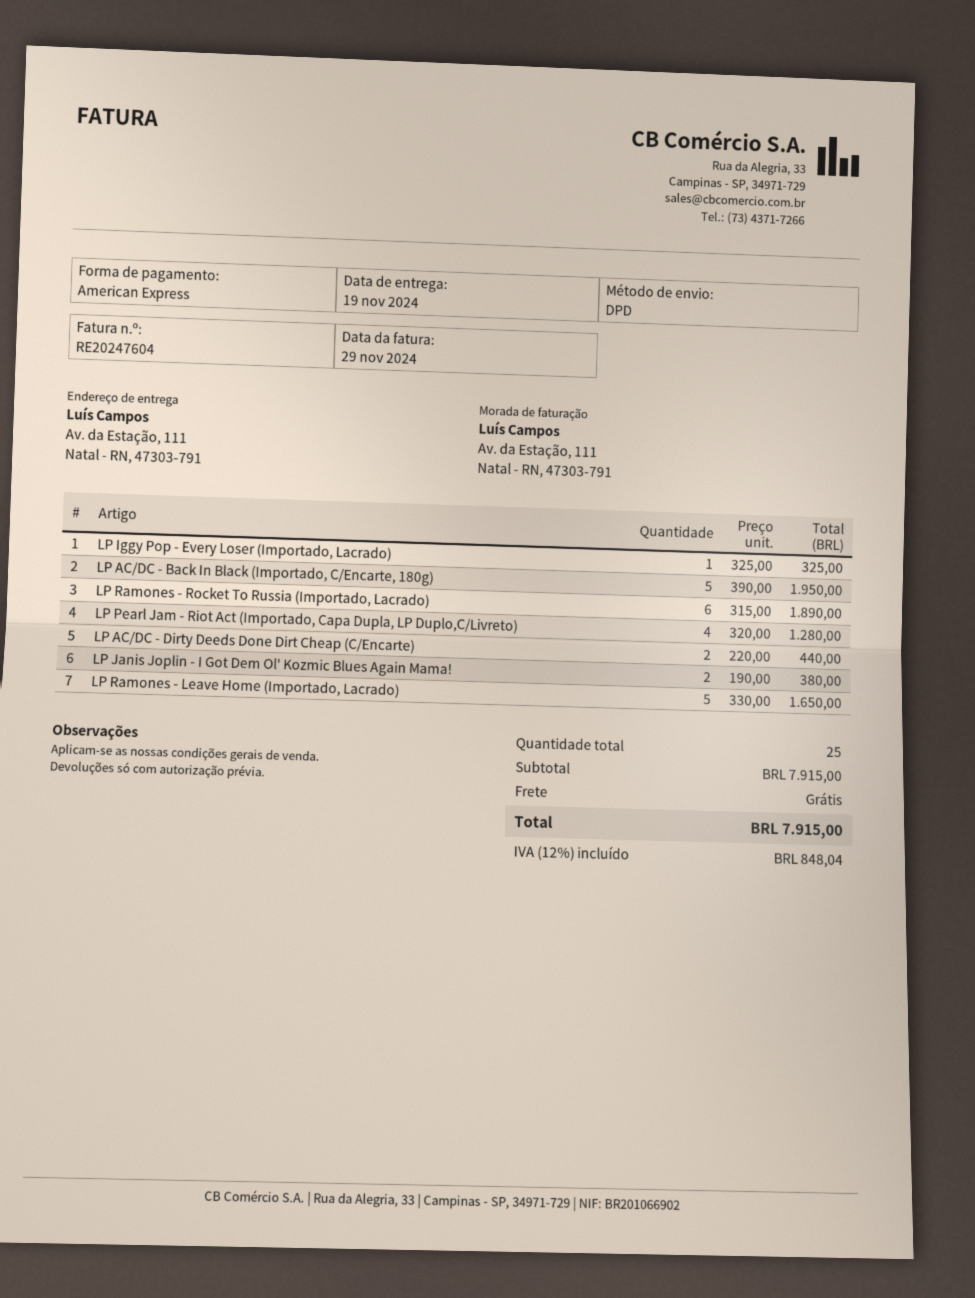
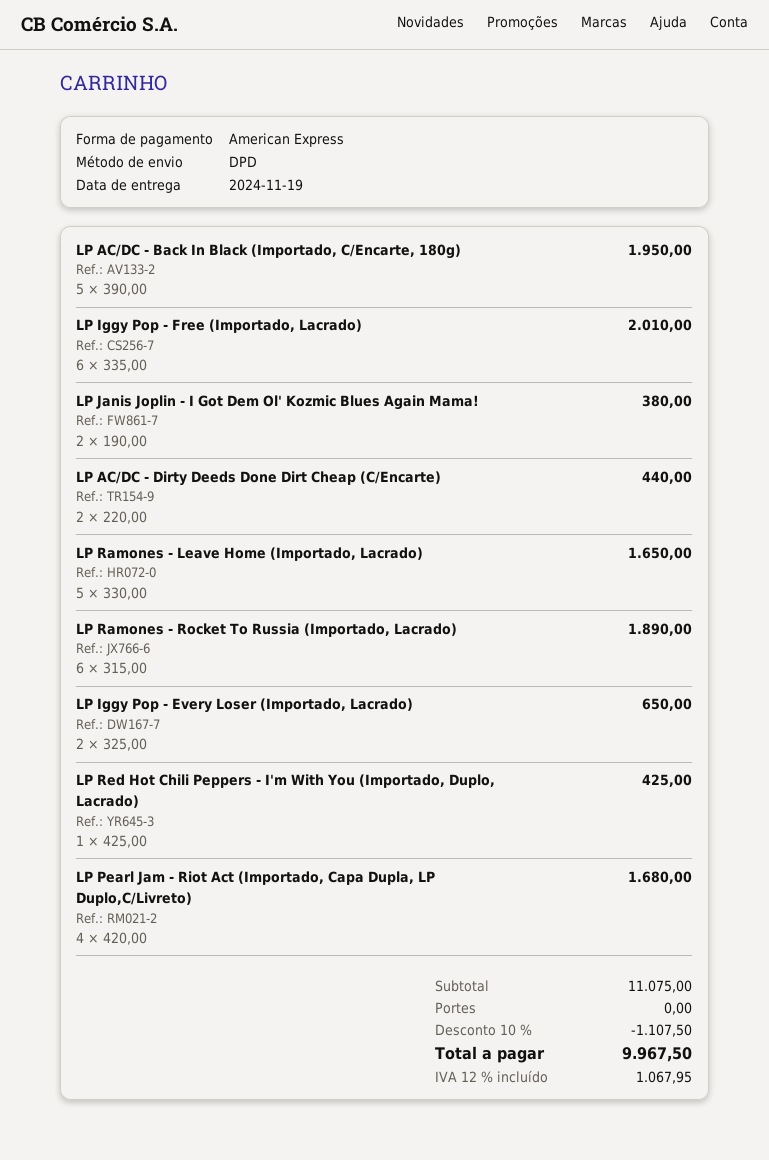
LP Iggy Pop - Every Loser (Importado, Lacrado): 1 x 325.00 = 325.00 -> 2 x 325.00 = 650.00
LP Pearl Jam - Riot Act (Importado, Capa Dupla, LP Duplo,C/Livreto): 4 x 320.00 = 1280.00 -> 4 x 420.00 = 1680.00
LP Iggy Pop - Free (Importado, Lacrado): none -> 6 x 335.00 = 2010.00
LP Red Hot Chili Peppers - I'm With You (Importado, Duplo, Lacrado): none -> 1 x 425.00 = 425.00
subtotal: 7915.00 -> 11075.00
discount: none -> 10% = 1107.50
tax: 12% = 848.04 -> 12% = 1067.95
total: 7915.00 -> 9967.50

_____

Copy exactly, and only, the lines from the line that contains "LP Red Hot Chili" through the end of the data above.

Task output
LP Red Hot Chili Peppers - I'm With You (Importado, Duplo, Lacrado): none -> 1 x 425.00 = 425.00
subtotal: 7915.00 -> 11075.00
discount: none -> 10% = 1107.50
tax: 12% = 848.04 -> 12% = 1067.95
total: 7915.00 -> 9967.50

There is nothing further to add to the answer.